» **TASK GOAL**: Nothing but an exact reproduction of the records, pictures excluded, should be returned.

(Stored data)
----------------

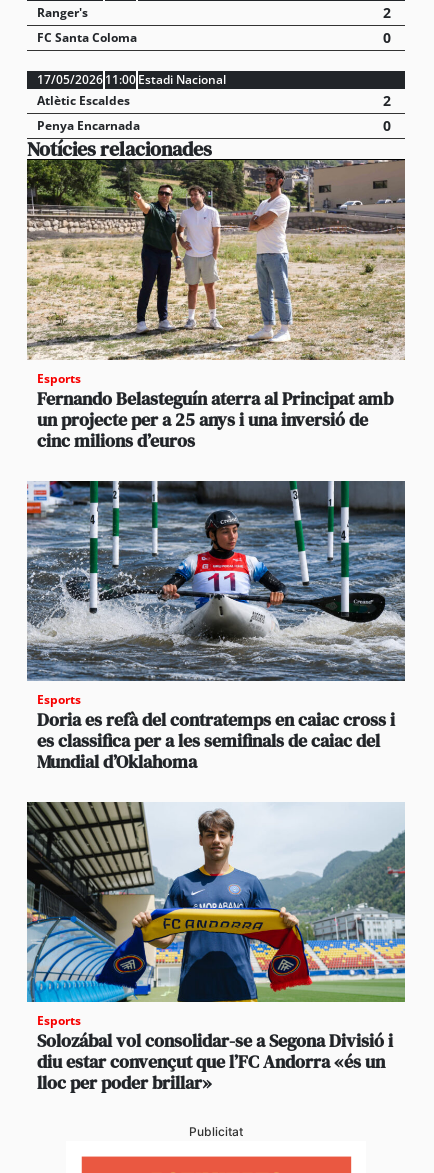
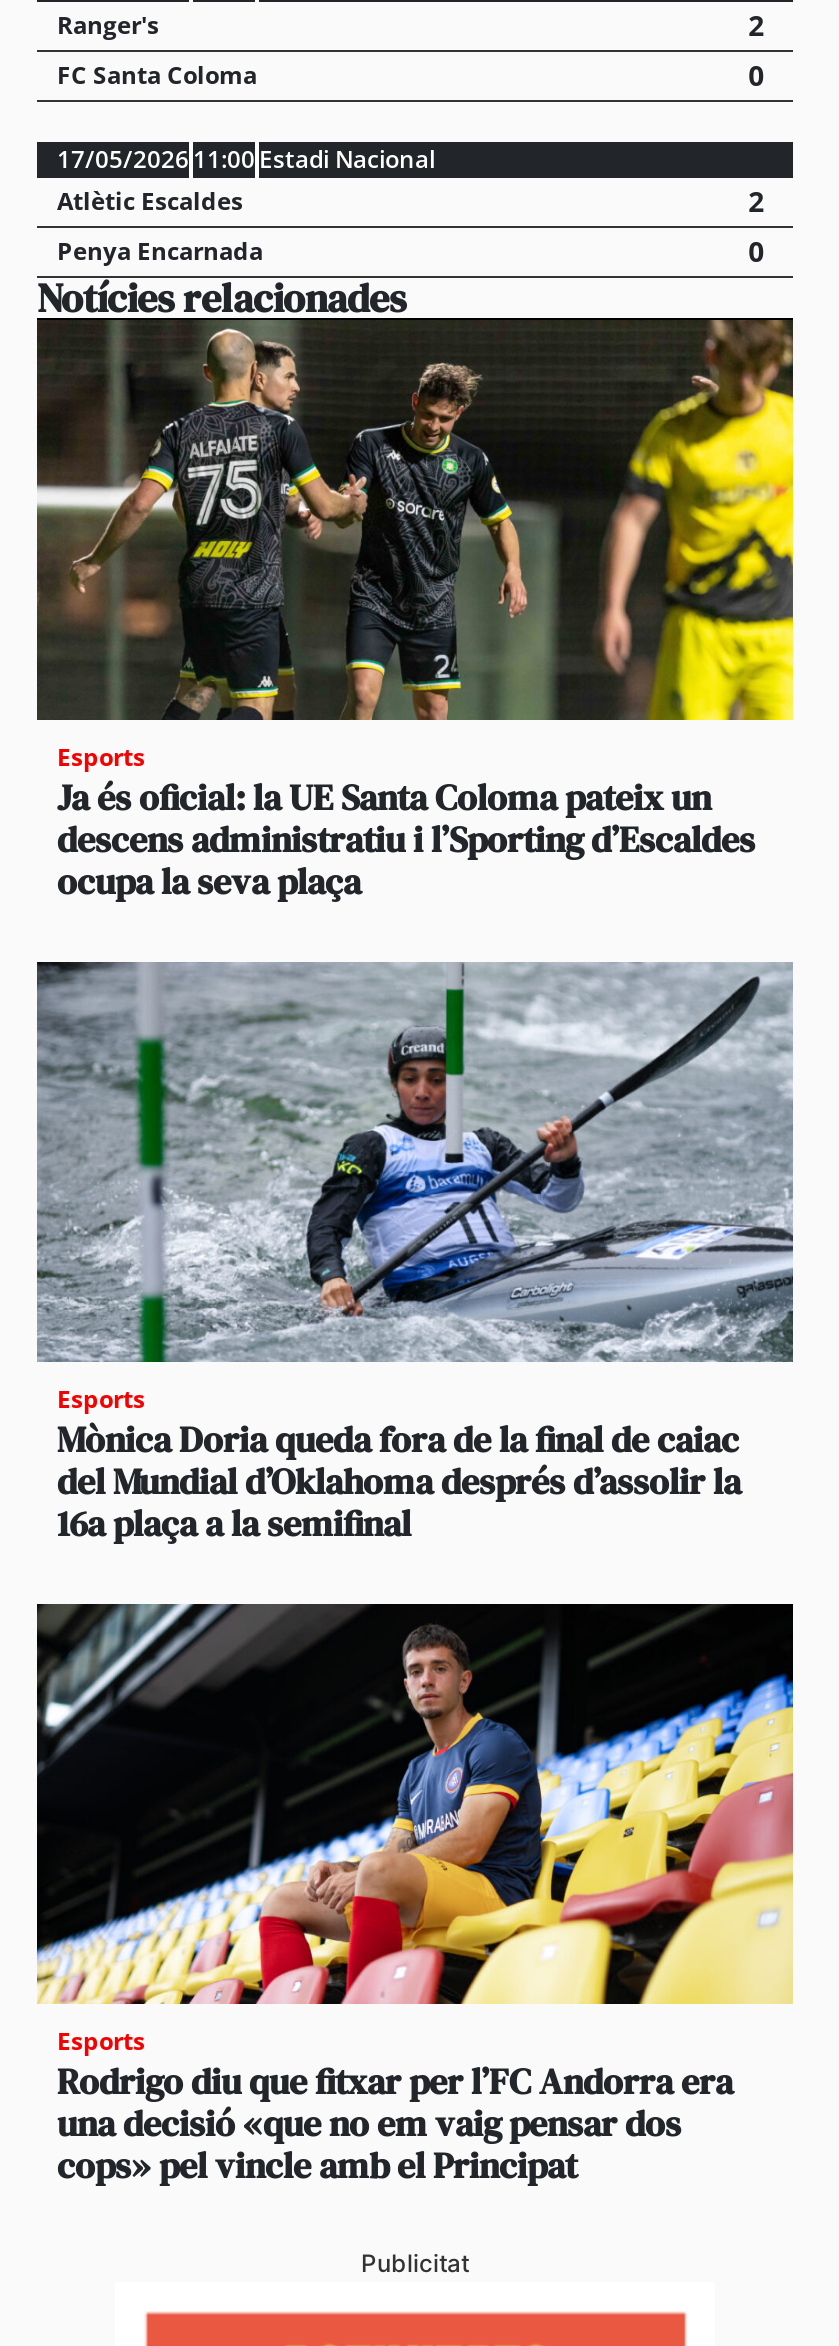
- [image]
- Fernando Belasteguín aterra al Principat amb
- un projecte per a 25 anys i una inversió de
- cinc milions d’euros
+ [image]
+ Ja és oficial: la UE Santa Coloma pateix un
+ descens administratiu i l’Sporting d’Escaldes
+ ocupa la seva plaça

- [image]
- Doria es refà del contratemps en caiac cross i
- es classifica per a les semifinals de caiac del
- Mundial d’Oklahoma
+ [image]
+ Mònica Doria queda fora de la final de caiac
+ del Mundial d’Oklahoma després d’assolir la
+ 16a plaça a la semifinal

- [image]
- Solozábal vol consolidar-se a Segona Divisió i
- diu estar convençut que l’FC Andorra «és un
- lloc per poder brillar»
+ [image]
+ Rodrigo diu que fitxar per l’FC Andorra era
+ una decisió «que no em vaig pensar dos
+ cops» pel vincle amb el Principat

----------------

» **TASK RESPONSE**:
- [image]
- Fernando Belasteguín aterra al Principat amb
- un projecte per a 25 anys i una inversió de
- cinc milions d’euros
+ [image]
+ Ja és oficial: la UE Santa Coloma pateix un
+ descens administratiu i l’Sporting d’Escaldes
+ ocupa la seva plaça

- [image]
- Doria es refà del contratemps en caiac cross i
- es classifica per a les semifinals de caiac del
- Mundial d’Oklahoma
+ [image]
+ Mònica Doria queda fora de la final de caiac
+ del Mundial d’Oklahoma després d’assolir la
+ 16a plaça a la semifinal

- [image]
- Solozábal vol consolidar-se a Segona Divisió i
- diu estar convençut que l’FC Andorra «és un
- lloc per poder brillar»
+ [image]
+ Rodrigo diu que fitxar per l’FC Andorra era
+ una decisió «que no em vaig pensar dos
+ cops» pel vincle amb el Principat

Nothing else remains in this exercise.